C.Préoccupations et recommandations

Statistiques

5.Le Comité regrette que l’État partie n’ait pas fourni de renseignements actualisés sur la composition ethnique de la population depuis le recensement national de 2011 et regrette l’absence de statistiques sur les migrants, les réfugiés et les demandeurs d’asile. Il regrette également l’absence de statistiques et d’informations complètes sur la politique de collecte d’indicateurs socioéconomiques concernant les différents groupes ethniques résidant sur le territoire de l’État partie (art. 2).

6. Rappelant ses directives pour l’établissement des rapports (CERD/C/2007/1) et sa recommandation générale n o  8 (1990) concernant l’interprétation et l’application des paragraphes 1 et 4 de l’article premier de la Convention, le Comité recommande à l’État partie de rassembler et de lui communiquer des statistiques à jour sur la composition ethnique de sa population, ventilées par appartenance ethnique, origine nationale et langues parlées, compte tenu du principe de l’identification volontaire, et des statistiques sur les migrants, les réfugiés et les demandeurs d’asile. Il lui recommande également d’élaborer des indicateurs socioéconomiques sur la jouissance des droits protégés par la Convention par les divers groupes ethniques résidant sur le territoire de l’État partie, ventilés par sexe, âge et appartenance ethnique, notamment au moyen d’un dialogue avec les minorités ethniques.

Législation interdisant la discrimination

7.Le Comité constate avec préoccupation :

a)Que la loi de 2010 sur l’égalité de traitement n’interdit pas expressément la discrimination fondée sur l’« origine nationale », la « couleur » et l’« ascendance » et n’est donc pas pleinement conforme à l’article premier de la Convention ;

b)Que les dispositions juridiques existantes interdisant la discrimination raciale ne sont pas appliquées de façon cohérente, pleine et effective ;

c)Que l’État partie n’a pas donné d’exemples détaillés concernant l’invocation des dispositions de la législation devant les tribunaux et d’autres mécanismes de plainte pertinents (art. 1 et 2).

8. Le Comité recommande à l’État partie  :

a) De modifier la loi sur l’égalité de traitement en y inscrivant l’ «  origine nationale », la «  couleur » et l’ «  ascendance » parmi les motifs de discrimination interdits, afin de mettre ce texte en conformité avec le paragraphe 1 de l’article premier de la Convention  ;

b) De garantir l’application pleine et effective des dispositions législatives existantes interdisant la discrimination raciale et de faciliter l’accès effectif de toutes les victimes de discrimination raciale à la justice  ;

c) De renforcer la formation des magistrats aux dispositions de la Convention et de donner des exemples détaillés d’affaires de discrimination raciale jugées par des mécanismes judiciaires et autres mécanismes de plainte compétents.

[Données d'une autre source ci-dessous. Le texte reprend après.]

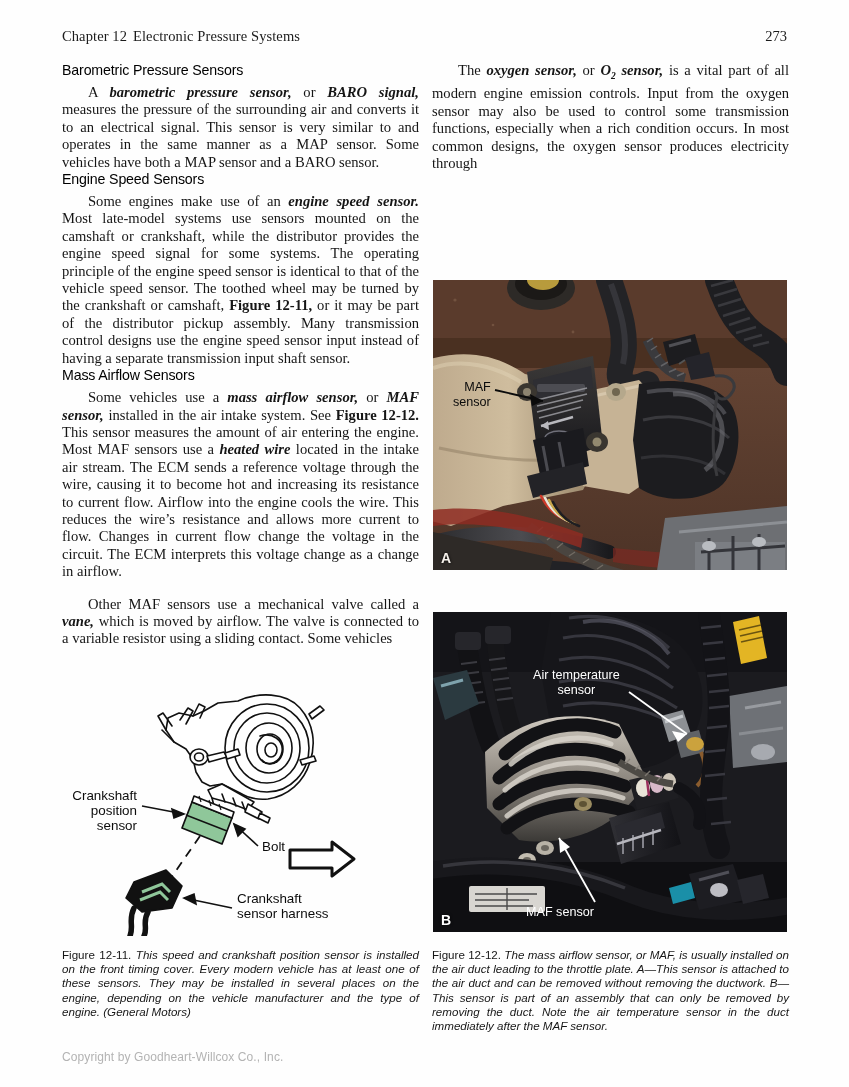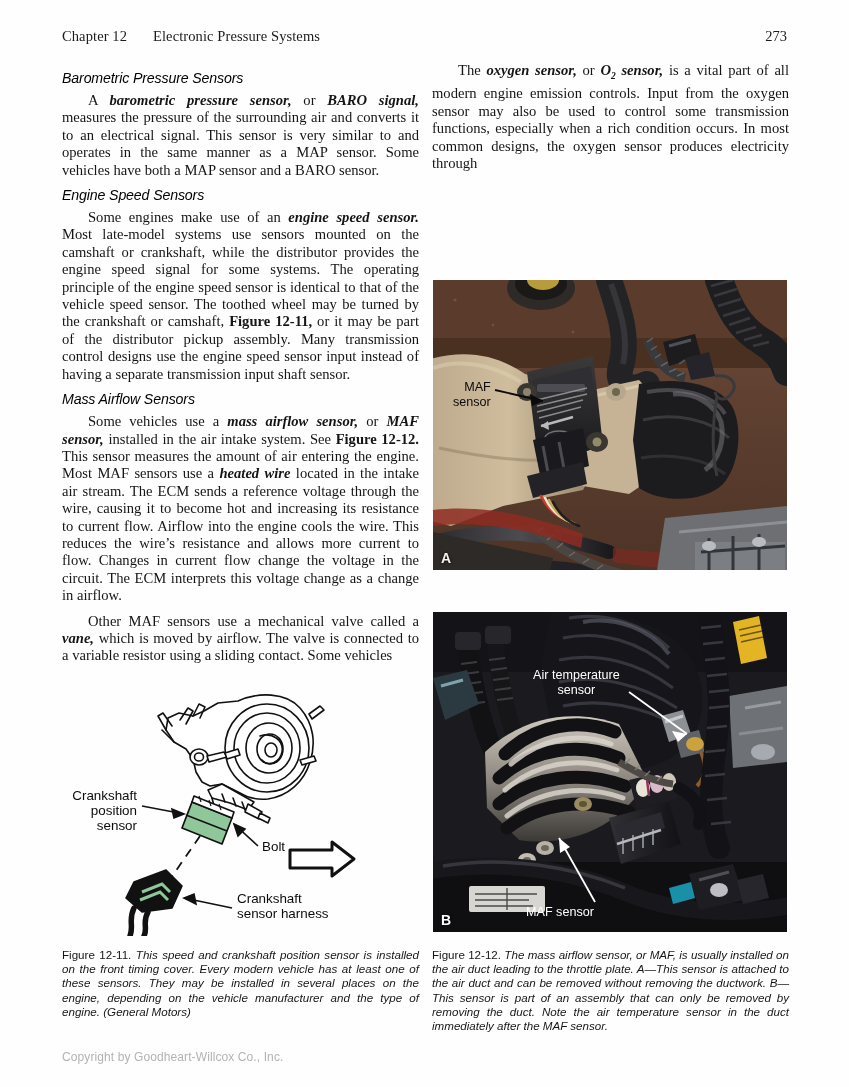--- a/index.html
+++ b/index.html
@@ -32,59 +32,58 @@
     font-family: "Liberation Serif", "DejaVu Serif", serif;
     font-size: 14.5px;
     color: #1b1b1b;
     display: flex;
     justify-content: space-between;
     align-items: baseline;
   }
   .running-head .chap {
     letter-spacing: .1px;
   }
-  .running-head .chap .num { margin-right: 26px; }
+  .running-head .chap .num { margin-right: 6px; }
   .running-head .folio {
     font-size: 14.5px;
   }
 
   
   .col {
     position: absolute;
     top: 62px;
     width: 357px;
     text-align: justify;
   }
   .col-left  { left: 62px; }
   .col-right { left: 432px; }
 
   h2.sub {
     font-family: "Liberation Sans", "DejaVu Sans", sans-serif;
-    font-style: italic;
     font-weight: 400;
     font-size: 14.2px;
-    margin: 8px 0 6px 0;
+    margin: 0 0 6px 0;
     letter-spacing: -0.15px;
     color: #000;
     text-align: left;
   }
   .spacer-sub { margin-top: 15px; }
 
   p.body {
     margin: 0;
     font-size: 14.6px;
     line-height: 17.4px;
     text-indent: 26px;
     hyphens: auto;
     -webkit-hyphens: auto;
     text-align: justify;
     color: #151515;
   }
   p.body.cont { text-indent: 0; }
-  p.body + p.body { margin-top: 8px; }
+  p.body + p.body { margin-top: 15px; }
 
   b.term {
     font-weight: bold;
     font-style: italic;
   }
   b.fig-ref {
     font-weight: bold;
     font-style: normal;
   }
   sub { font-size: 9.5px; }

Institution nationale des droits de l’homme

9.Le Comité note avec satisfaction que le bureau du Commissaire aux droits de l’homme de la Pologne a été de nouveau doté du statut A en 2017 par l’Alliance mondiale des institutions nationales des droits de l’homme, mais il demeure préoccupé par l’insuffisance des ressources humaines et financières allouées au bureau du Commissaire, en particulier à son Département chargé de l’égalité de traitement, ce qui compromet sa capacité de s’acquitter de ses mandats. Il note toujours avec préoccupation que le Commissaire n’est pas compétent pour examiner les plaintes déposées par des victimes de discrimination raciale concernant des faits relevant de la sphère privée.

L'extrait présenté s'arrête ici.